Aquella noche, como las anteriores en la última semana, se despertó entre sudores, con su pecho latiendo desbocado y el ardor del deseo haciendo bullir su sangre. Su hijastro se la había presentado de nuevo en sus sueños, desnudo en todo el vigor de su masculinidad, para amarla de tal manera que, aunque hubiera abierto ya los ojos, aún sintiera sus manos sobre su piel.
Con un suspiro propio de las jóvenes enamoradas, se tendió en la cama pensando en Hipólito, el primer príncipe de Atenas. Al principio, a su llegada a la ciudad, había odiado a ese niño, hijo de la amazona que había intentado evitar su boda con Teseo, sin embargo, había aprendido a quererlo. Ahora que ese niño había crecido, convirtiéndose en un muchacho apuesto como el que más, fuerte y habilidoso en todo cuanto hacía, ese cariño se había transformado en un latente amor que la corroía por dentro. A medida que pasaban los días sin poder dar rienda suelta a lo que sentía, moría por dentro y lo deseaba más y más hasta el punto de que no dudaba se volvería loca si no solucionaba las cosas, o bien saciaba esos impulsos.
La claridez de la mañana emergió por la ventana y se asomó para calmar su ardor con la fresca brisa del mar. Sus ojos se posaron en la blanca línea del horizonte. Más allá, lejos en alta mar, se encontraba Creta, su hogar natal, del que Teseo se la había llevado tras despreciar a su hermana Ariadna. Caro le había costado a su padre, Minos, el haber tenido a los atenienses aterrados durante tantos años, pues, a la larga, eso había provocado la separación de la familia y las desventuras de las que eran objeto por culpa de un solo hombre.
Siguiendo los pasos de Ariadna, ella también se había dejado embaucar por la sonrisa y la juvenil belleza de Teseo. Había permitido que se la llevara de Cnosos, se había dejado agasajar por sus palabras llenas de zalamería, hasta haber aceptado su propuesta de matrimonio. Era reina de Atenas desde hacía dieciocho años, la misma edad que tenía Hipólito, y, en ese tiempo, sus sentimientos habían cambiado. Por desgracia, tarde se daba cuenta de cómo era en verdad su esposo, era ahora cuando sabía ver lo que ocultaban sus sonrisas y temía que, cualquier día, de la misma manera que sucediese con Ariadna, también ella sería despreciada y separada de sus preciados hijos, Acamante y Demofonte.

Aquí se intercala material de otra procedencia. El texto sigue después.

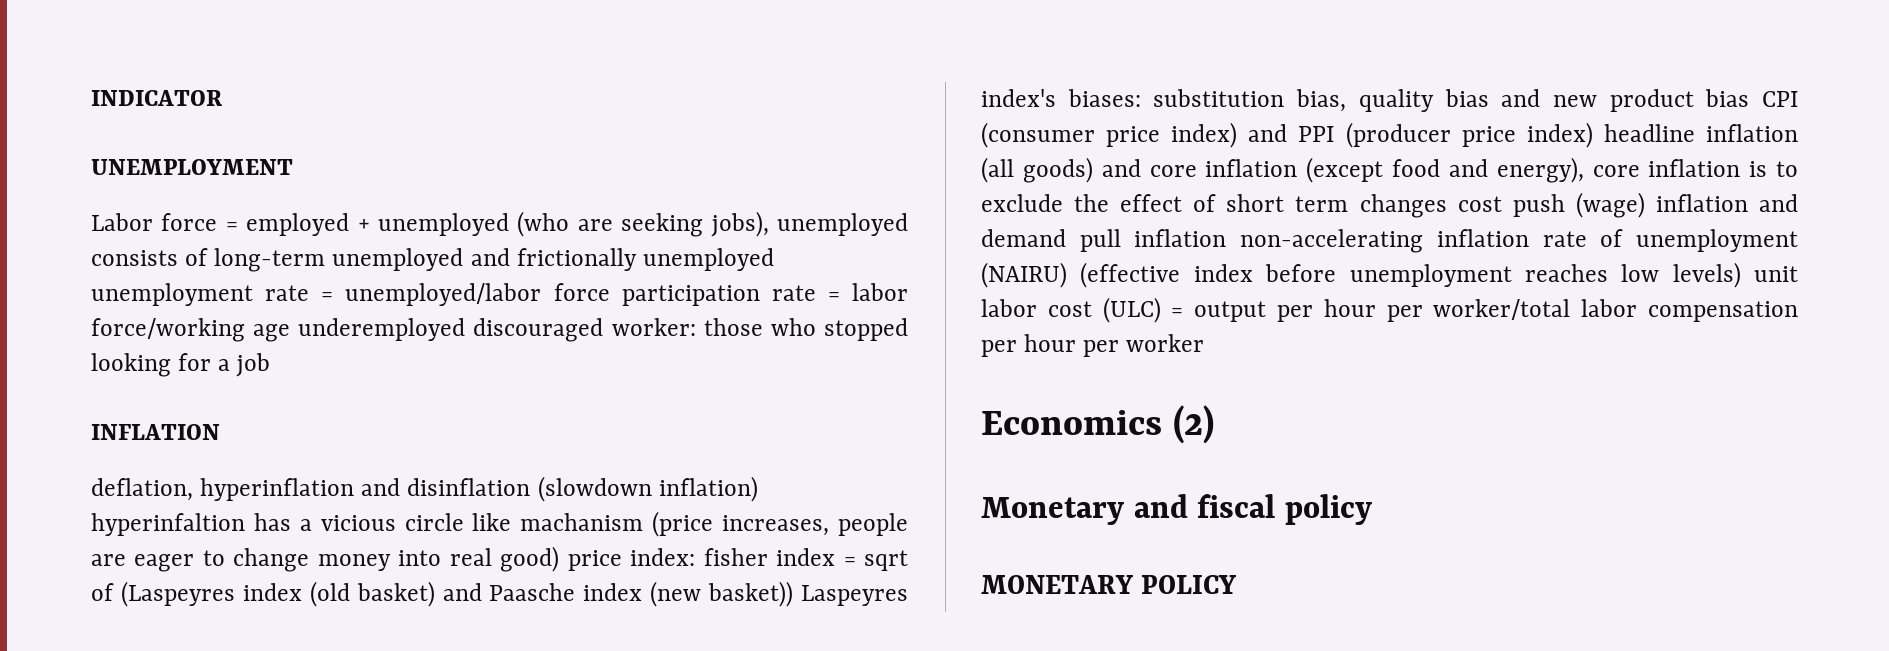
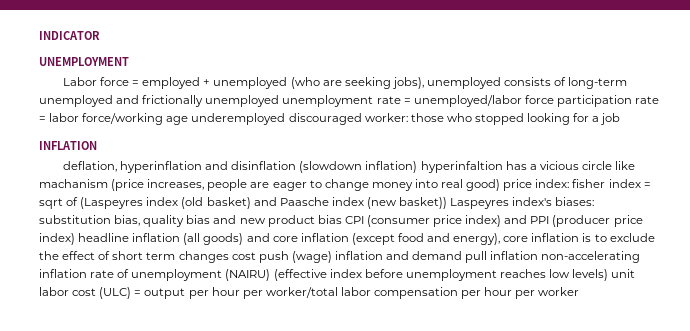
[981,405,1215,444] [981,494,1372,525] [981,575,1237,594] // Economics (2) // Monetary and fiscal policy // MONETARY POLICY -> (580, 291) none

Ambos, a la sazón de quince años, idolatraban a su hermano y lo seguían a donde quiera que este fuese. Aprendiendo las artes de la lucha con él, saliendo de caza, recorriendo las calles de la polys. Por esta razón, además, luchaba contra lo que ahora impulsaba su pecho. La situación podía desembocar en una lucha entre los tres, en la separación total de la familia, y jamás se lo perdonaría si así fuese.
En ese instante, escuchó unos caballos y, al mirar hacia abajo, lo vio. Hipólito, vestido solo de cintura hacia abajo, ya estaba despierto y, como tenía por costumbre, entrenaba con su carro en el campo costero. Una serie de hombres de mimbre estaban alineados, paralelos al acantilado, y el joven príncipe se dedicaba a hacerles cortes pasando a todo galope con sus caballos. El sol refulgía sobre su piel, volviéndolo todavía más hermoso, y no pudo evitar percatarse en la similitud que sus rasgos presentaban con los de su padre; era como una versión más joven de este, pero con mayor inclinación a la bondad y simpatía. Apoyando su barbilla en su mano izquierda, emitió un prolongado suspiro y se dedicó a contemplarlo, imaginándose cómo cambiaría su vida si estuviera a su lado.
-¡Señora! –Exclamó a su espalda una voz sobresaltándola. Se volvió asustada y, cuando comprobó que se trataba de su nodriza, cambió su rostro a uno de enfado por haber sido importunada de semejante manera-. Lamento haberos sorprendido, mi señora, pero ya os había llamado tres veces y o conseguía respuesta de vuestra parte.
-Estaba distraída, simplemente eso –respondió más calmada.
-Ya. –La nodriza se acercó y asomó por la ventana, descubriendo qué era lo que la tenía tan abstraída-. ¿De nuevo soñando con vuestro hijastro? –Solo ella conocía su mayor secreto, pues había necesitado contarlo, hablarlo con alguien, solicitar sabio consejo. Su nodriza suspiró y meneó la cabeza de forma negativa-. Ya os he dicho que aplacáis esos impuros sentimientos. Hipólito, aunque no haya salido de vuestro vientre, es vuestro hijo. Los muchachos lo idolatran y quién sabe cómo reaccionaría el rey si descubriese lo que sucede en su propio lecho.